• EXERCISE AIM: A faithful copy is needed of the lines below from the one with "die dem Menschen" up to and including the one with "wird. Insofern wäre"; set it down with no pictures and no other lines.

• RECORDS FOR PROCESSING:

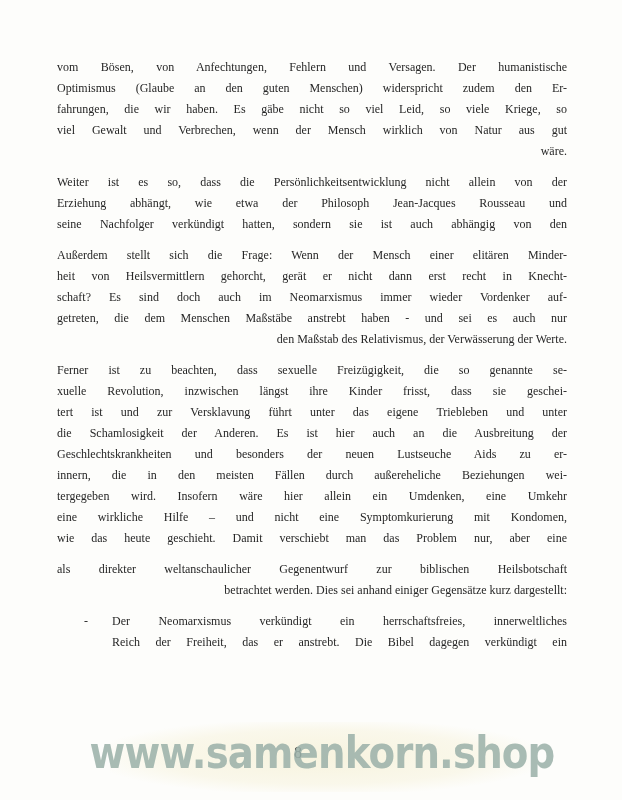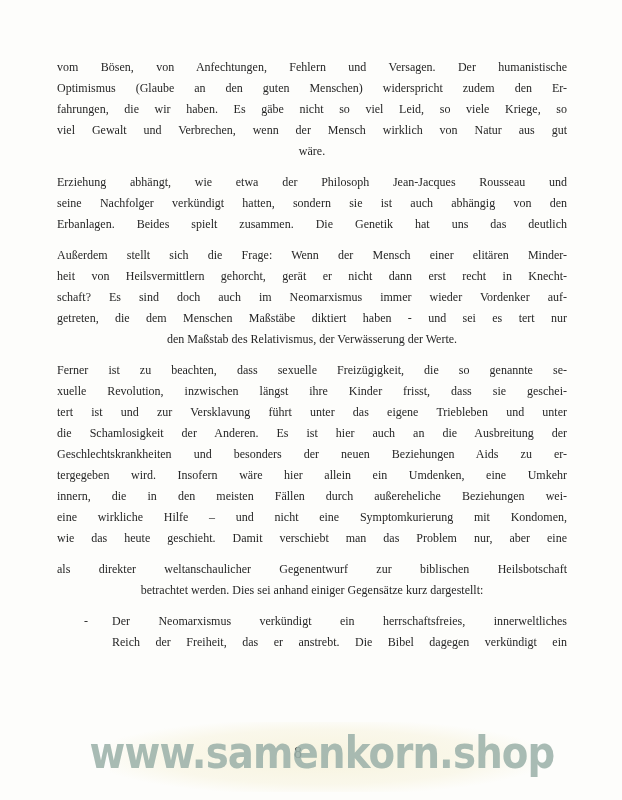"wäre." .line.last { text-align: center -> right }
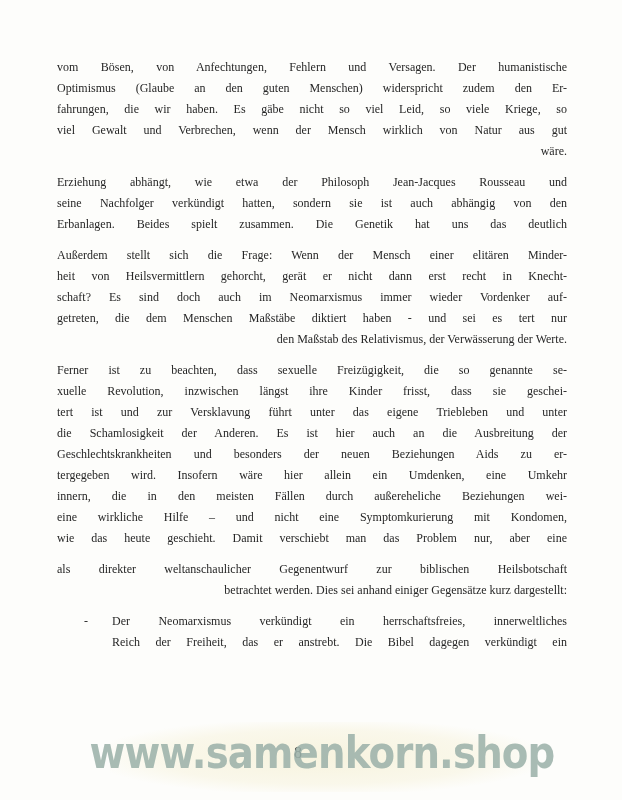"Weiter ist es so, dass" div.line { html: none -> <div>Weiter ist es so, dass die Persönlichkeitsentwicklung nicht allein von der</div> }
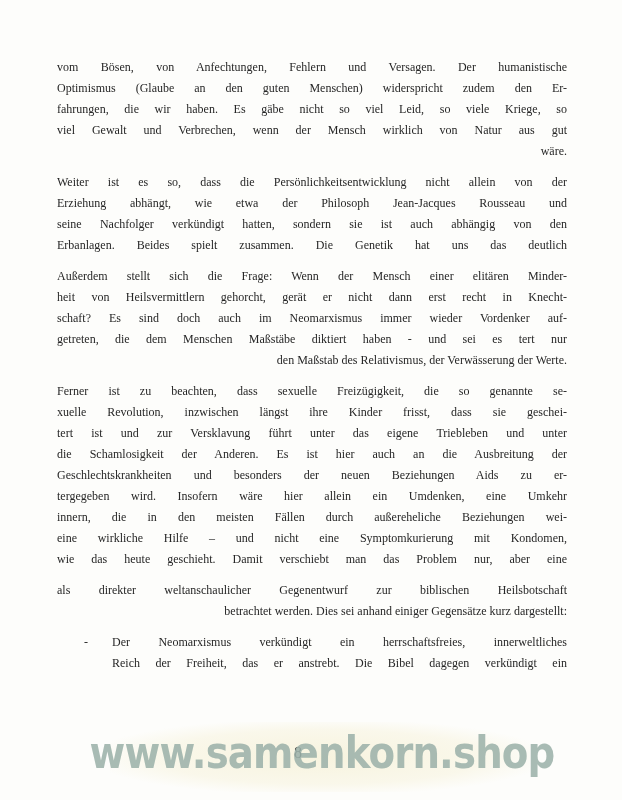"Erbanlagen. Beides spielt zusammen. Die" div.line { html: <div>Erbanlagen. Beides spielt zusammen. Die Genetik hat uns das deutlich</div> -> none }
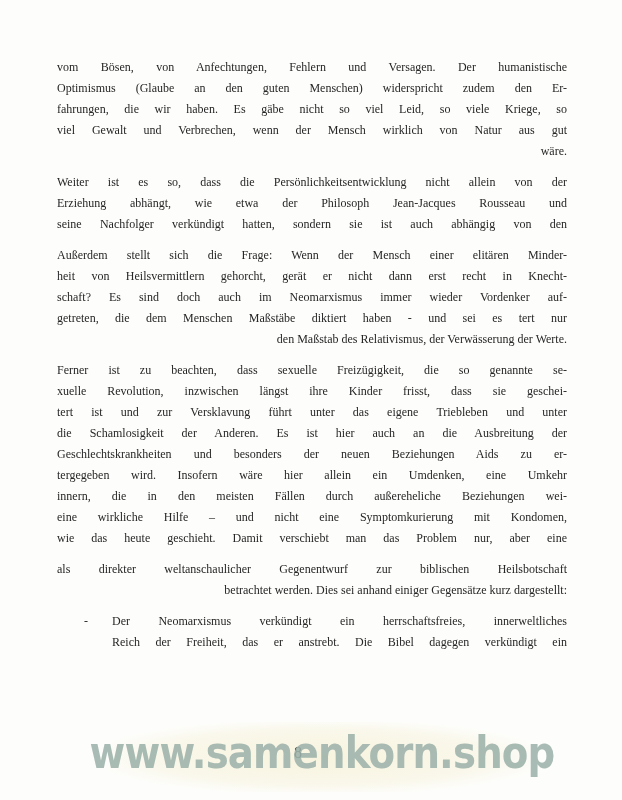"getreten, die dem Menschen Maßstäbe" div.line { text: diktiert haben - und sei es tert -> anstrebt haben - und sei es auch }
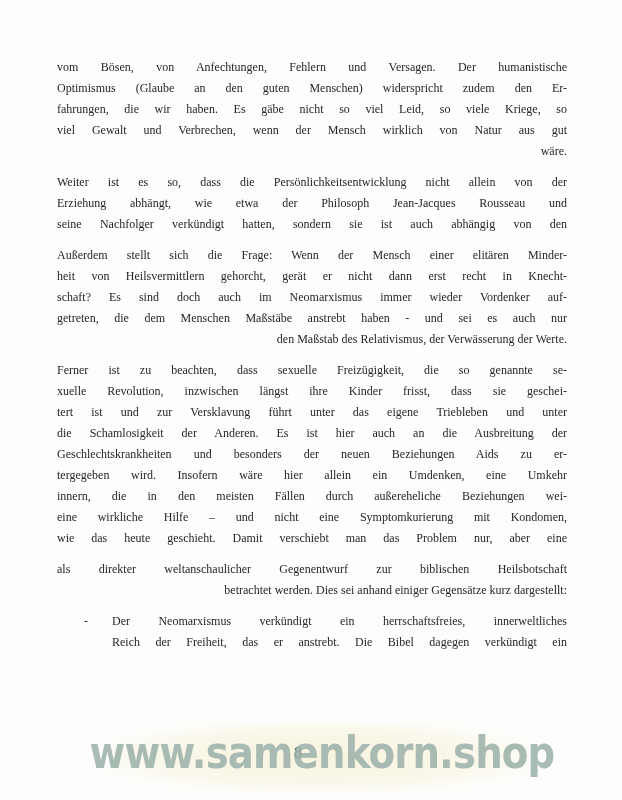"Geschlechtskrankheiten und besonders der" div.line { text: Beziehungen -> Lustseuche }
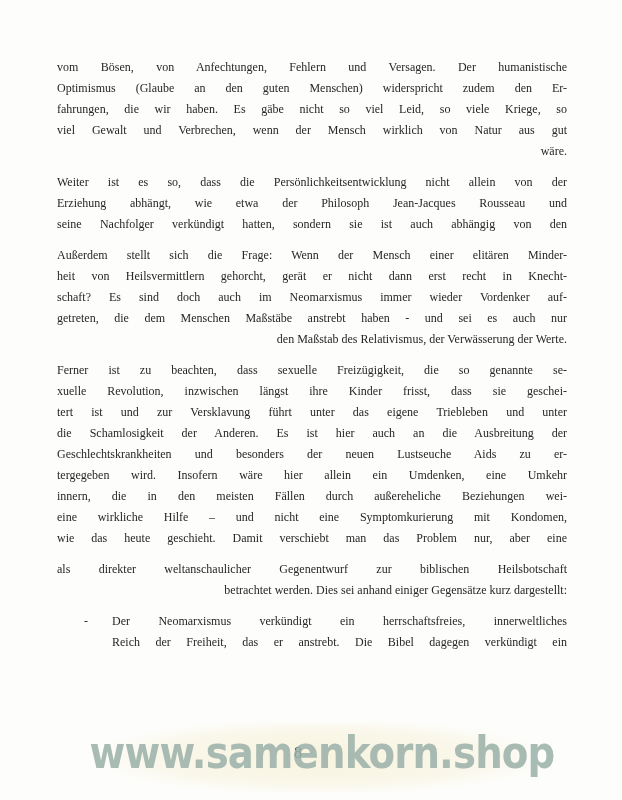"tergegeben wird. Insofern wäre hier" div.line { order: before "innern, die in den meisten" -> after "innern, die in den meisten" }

--

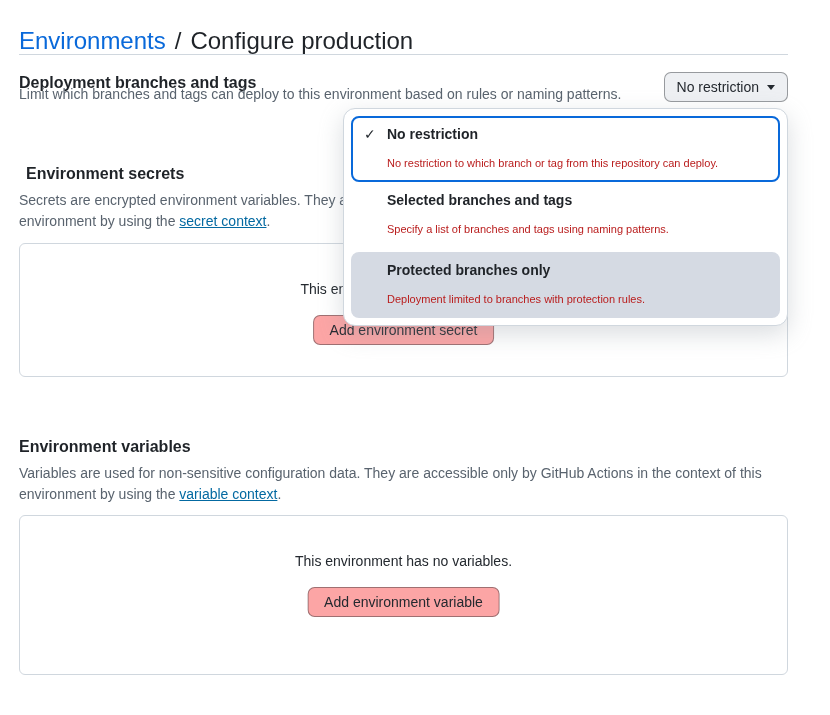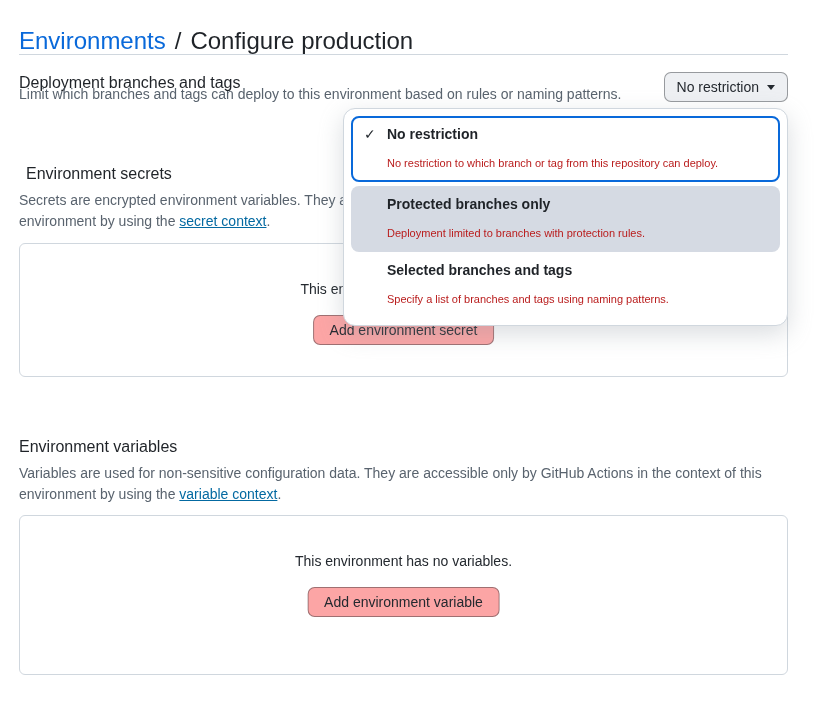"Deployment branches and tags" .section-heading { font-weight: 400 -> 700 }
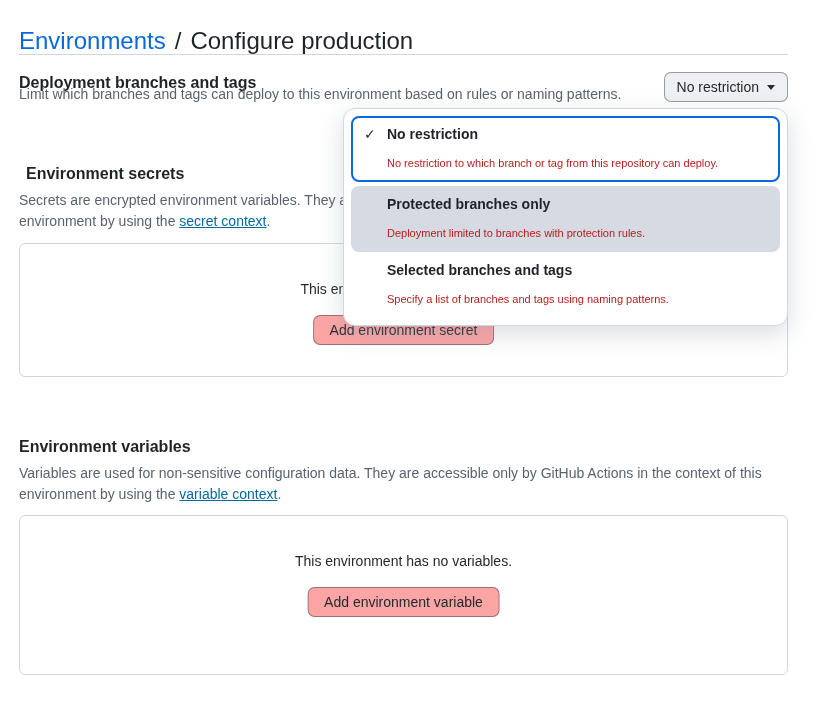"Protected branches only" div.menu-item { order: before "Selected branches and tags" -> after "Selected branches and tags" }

• ANSWER SPACE:
"getreten, die dem Menschen Maßstäbe" div.line { text: diktiert haben - und sei es tert -> anstrebt haben - und sei es auch }
"Geschlechtskrankheiten und besonders der" div.line { text: Beziehungen -> Lustseuche }
"tergegeben wird. Insofern wäre hier" div.line { order: before "innern, die in den meisten" -> after "innern, die in den meisten" }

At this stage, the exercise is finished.